- **Task to carry out**
Give the number of lines in the data that contain "Volunteering", and nothing more.

- **Dataset records**

################

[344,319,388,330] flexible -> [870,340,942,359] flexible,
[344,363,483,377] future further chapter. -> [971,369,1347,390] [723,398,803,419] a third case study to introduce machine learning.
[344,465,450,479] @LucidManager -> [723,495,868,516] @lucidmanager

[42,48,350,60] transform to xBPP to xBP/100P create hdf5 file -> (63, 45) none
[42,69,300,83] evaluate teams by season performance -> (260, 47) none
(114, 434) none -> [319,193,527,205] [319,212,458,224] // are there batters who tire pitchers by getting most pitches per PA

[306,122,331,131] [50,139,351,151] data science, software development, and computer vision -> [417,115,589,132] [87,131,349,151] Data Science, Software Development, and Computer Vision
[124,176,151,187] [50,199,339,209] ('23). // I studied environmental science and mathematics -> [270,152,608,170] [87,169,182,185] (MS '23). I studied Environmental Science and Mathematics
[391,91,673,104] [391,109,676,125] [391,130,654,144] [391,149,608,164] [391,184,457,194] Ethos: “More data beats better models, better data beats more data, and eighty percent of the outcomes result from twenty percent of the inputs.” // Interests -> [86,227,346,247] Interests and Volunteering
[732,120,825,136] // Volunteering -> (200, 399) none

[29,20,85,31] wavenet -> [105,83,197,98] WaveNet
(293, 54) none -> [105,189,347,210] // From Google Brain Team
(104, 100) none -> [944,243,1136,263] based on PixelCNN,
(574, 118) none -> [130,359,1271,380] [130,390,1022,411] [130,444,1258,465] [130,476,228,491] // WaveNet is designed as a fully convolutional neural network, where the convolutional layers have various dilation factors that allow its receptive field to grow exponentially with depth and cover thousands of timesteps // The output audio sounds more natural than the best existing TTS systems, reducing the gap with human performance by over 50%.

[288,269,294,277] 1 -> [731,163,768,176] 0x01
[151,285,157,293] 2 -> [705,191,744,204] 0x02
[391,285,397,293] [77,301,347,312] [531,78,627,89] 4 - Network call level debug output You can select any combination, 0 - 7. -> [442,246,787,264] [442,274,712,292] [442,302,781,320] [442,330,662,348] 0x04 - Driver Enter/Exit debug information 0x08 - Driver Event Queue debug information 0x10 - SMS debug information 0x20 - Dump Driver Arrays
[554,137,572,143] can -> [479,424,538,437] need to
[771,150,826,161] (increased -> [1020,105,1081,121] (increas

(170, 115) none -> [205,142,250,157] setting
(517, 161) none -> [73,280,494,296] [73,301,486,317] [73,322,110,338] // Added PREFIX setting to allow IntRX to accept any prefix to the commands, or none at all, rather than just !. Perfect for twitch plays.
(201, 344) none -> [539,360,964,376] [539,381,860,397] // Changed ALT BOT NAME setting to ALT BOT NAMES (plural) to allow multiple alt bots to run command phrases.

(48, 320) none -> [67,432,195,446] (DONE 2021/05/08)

################

- **Exercise output**
2